=== Section Start ===

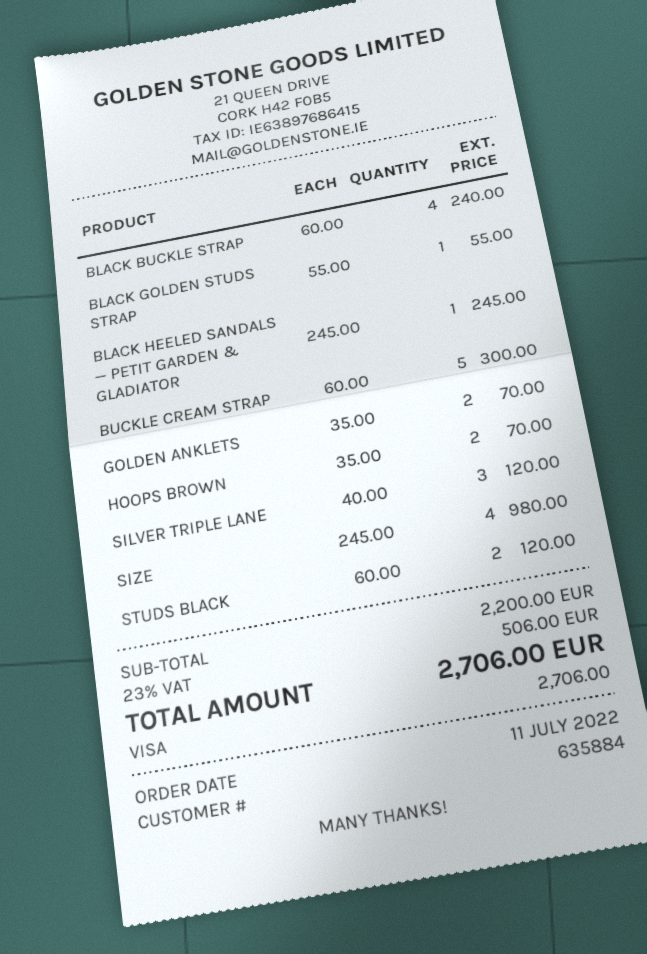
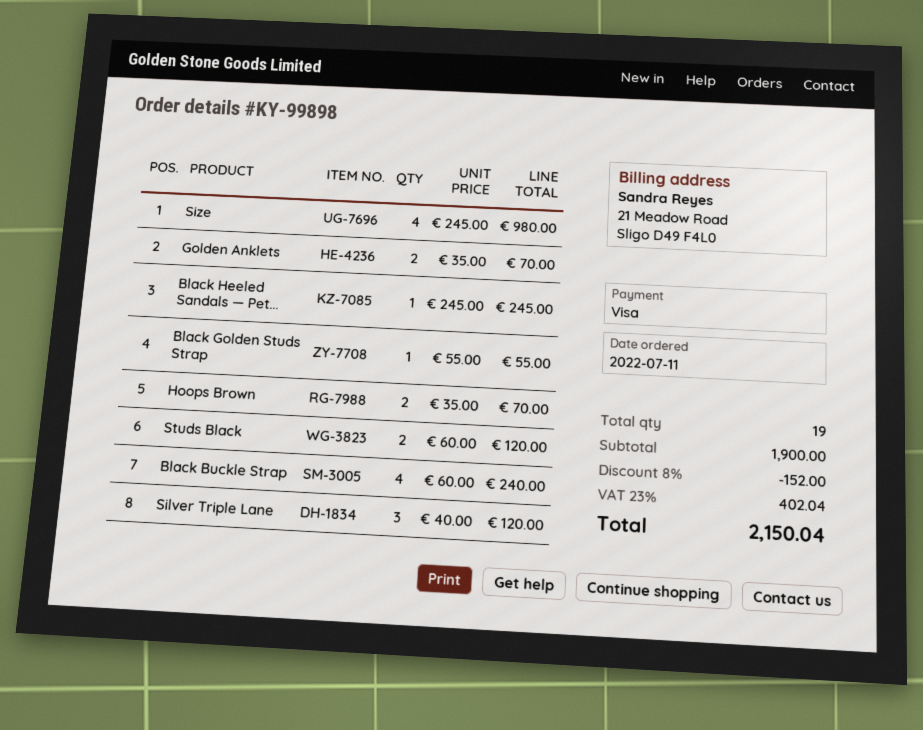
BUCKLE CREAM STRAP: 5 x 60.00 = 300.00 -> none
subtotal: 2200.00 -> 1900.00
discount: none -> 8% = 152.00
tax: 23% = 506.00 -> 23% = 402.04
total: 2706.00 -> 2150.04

=== Section End ===
=== Section Start ===

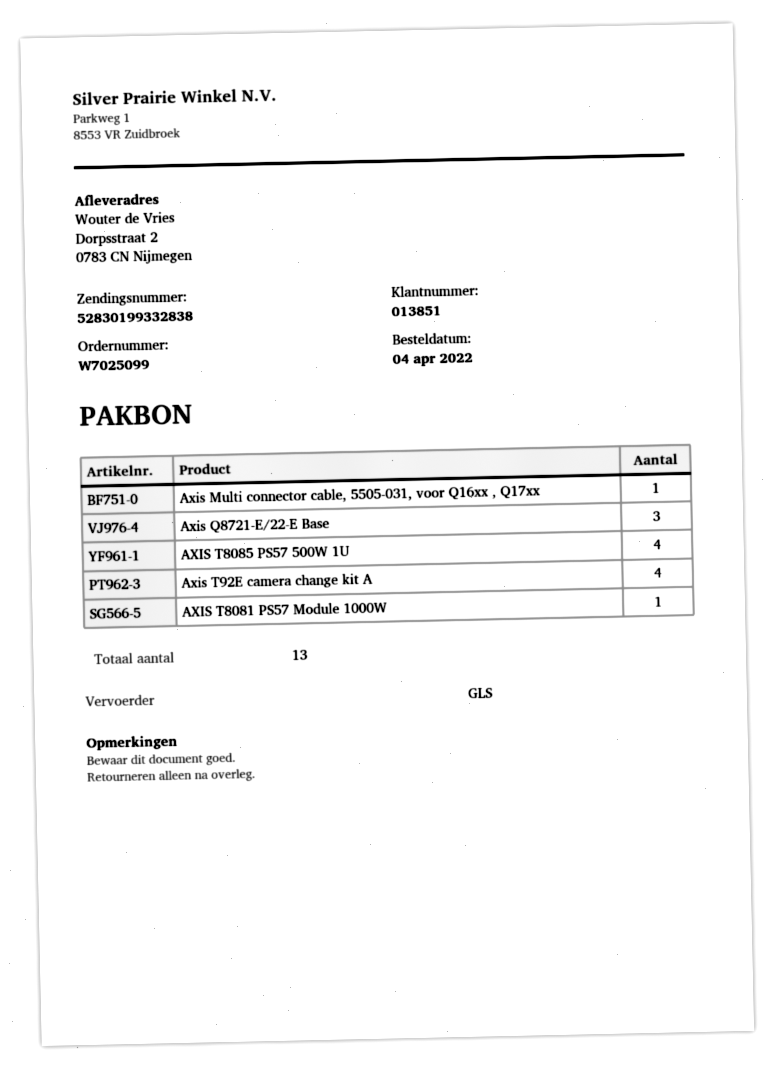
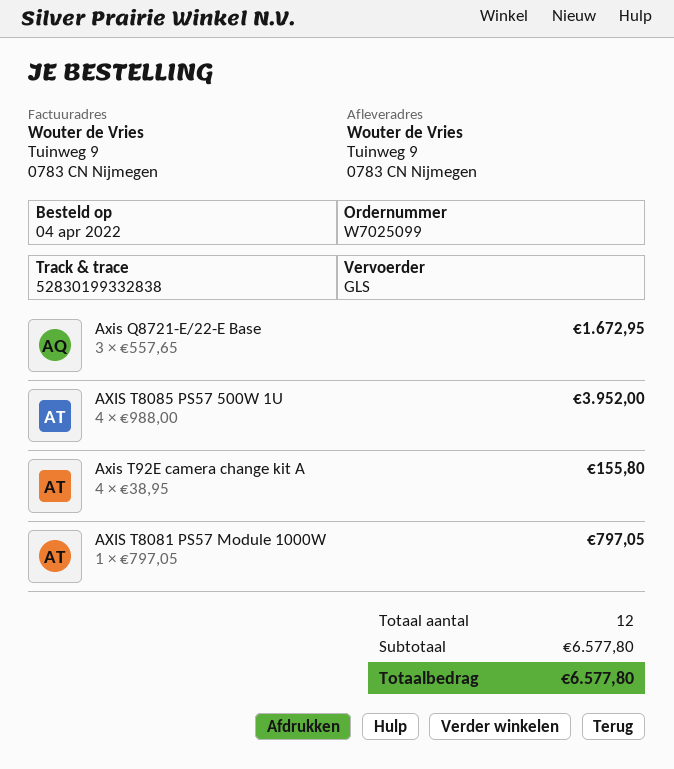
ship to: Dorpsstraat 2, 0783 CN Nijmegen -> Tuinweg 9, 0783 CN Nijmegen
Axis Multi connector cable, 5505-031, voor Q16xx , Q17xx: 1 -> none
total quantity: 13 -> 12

=== Section End ===

Above are the entries. Output exactly the lines beginning with the line that has "subtotal: 2200.00 -> 1900.00" and ending with the line that has "total: 2706.00 -> 2150.04".

subtotal: 2200.00 -> 1900.00
discount: none -> 8% = 152.00
tax: 23% = 506.00 -> 23% = 402.04
total: 2706.00 -> 2150.04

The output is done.